REMA Publication

The REMA team is proud to announce its publication in The Cryosphere journal! The article covers REMA’s construction including source imagery and DEM processing, registering and mosaicking, as well as comparisons to lidar altimetry. The state-of-the-art techniques REMA has employed developing high-resolution continental-wide elevation mapping is a powerful new resource for science in a rapidly changing world.

Article

https://www.the-cryosphere.net/13/665/2019/

Citation

Howat, I. M., Porter, C., Smith, B. E., Noh, M.-J., and Morin, P.: The Reference Elevation Model of Antarctica, The Cryosphere, 13, 665-674, https://doi.org/10.5194/tc-13-665-2019, 2019.

overview

REMA is constructed from hundreds of thousands of individual stereoscopic Digital Elevation Models (DEM) extracted from pairs of submeter resolution DigitalGlobe satellite imagery licensed by the National Geospatial-Intelligence Agency, including data from WorldView-1, WorldView-2, and WorldView-3 acquired between 2009 and 2017, with most collected in 2015 and 2016.

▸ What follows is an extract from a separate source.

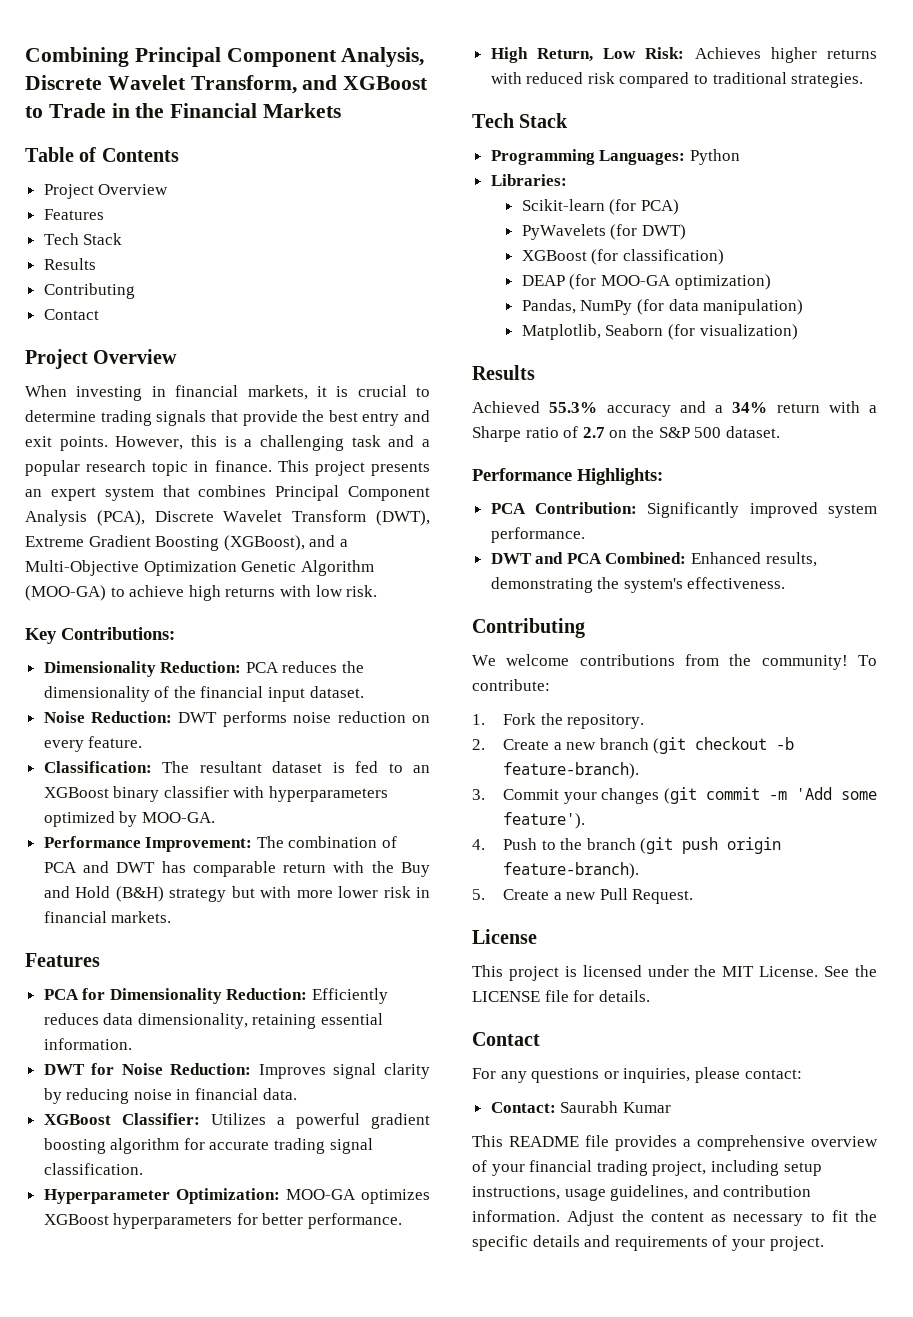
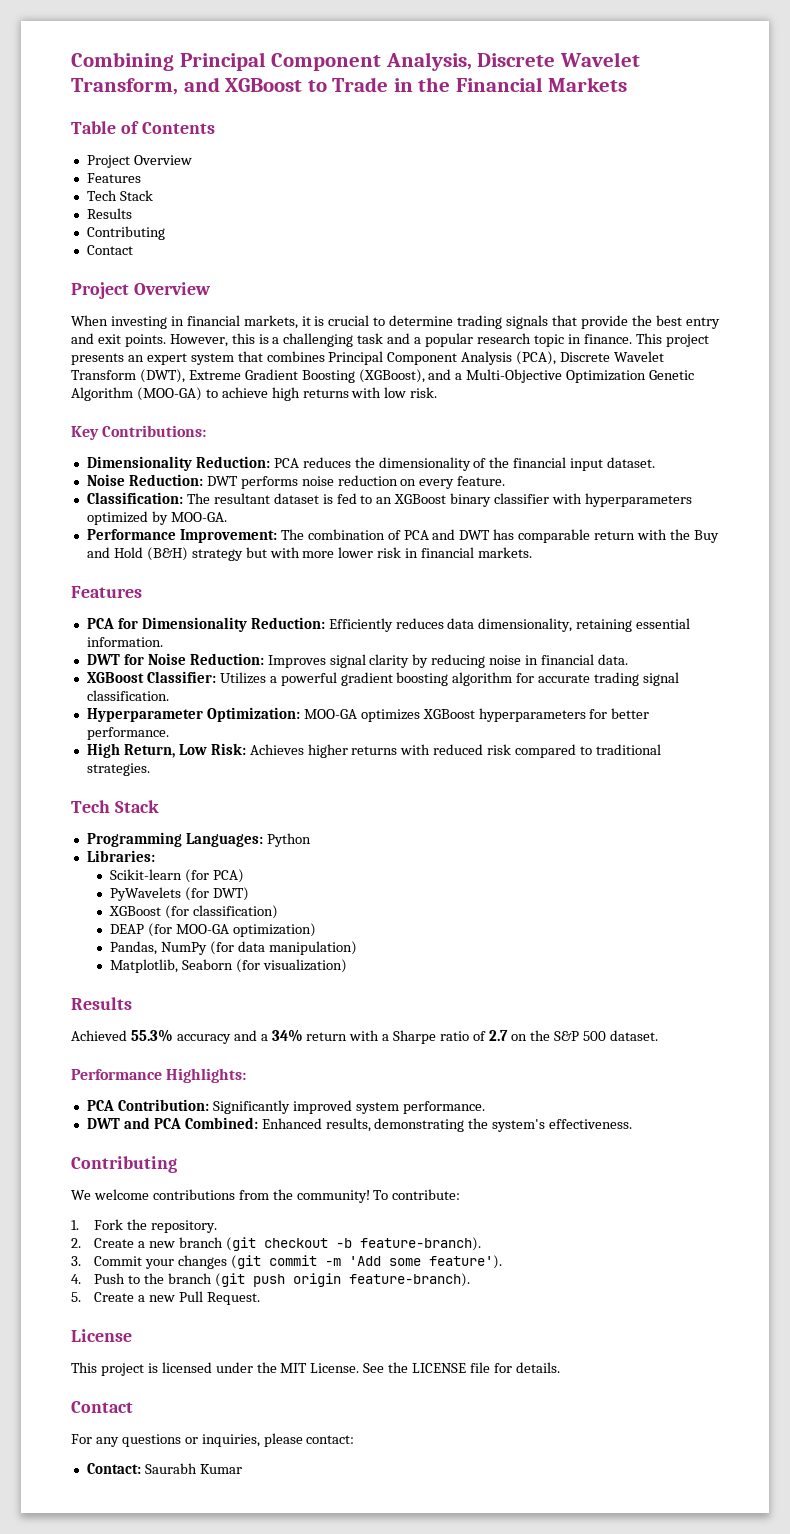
- This README file provides a comprehensive overview of your financial trading project, including setup instructions, usage guidelines, and contribution information. Adjust the content as necessary to fit the specific details and requirements of your project.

REMA is generated by applying fully automated, stereo auto-correlation techniques to overlapping pairs of high-resolution optical satellite images using the open source Surface Extraction from TIN-based Searchspace Minimization (SETSM) software, developed by M.J. Noh and Ian Howat at the Ohio State University.  The images are processed to Digital Elevation Models using compute resources provided through an Innovation Allocation on the Blue Waters supercomputer located at the National Center for Supercomputing Applications at the University of Illinois at Urbana-Champaign.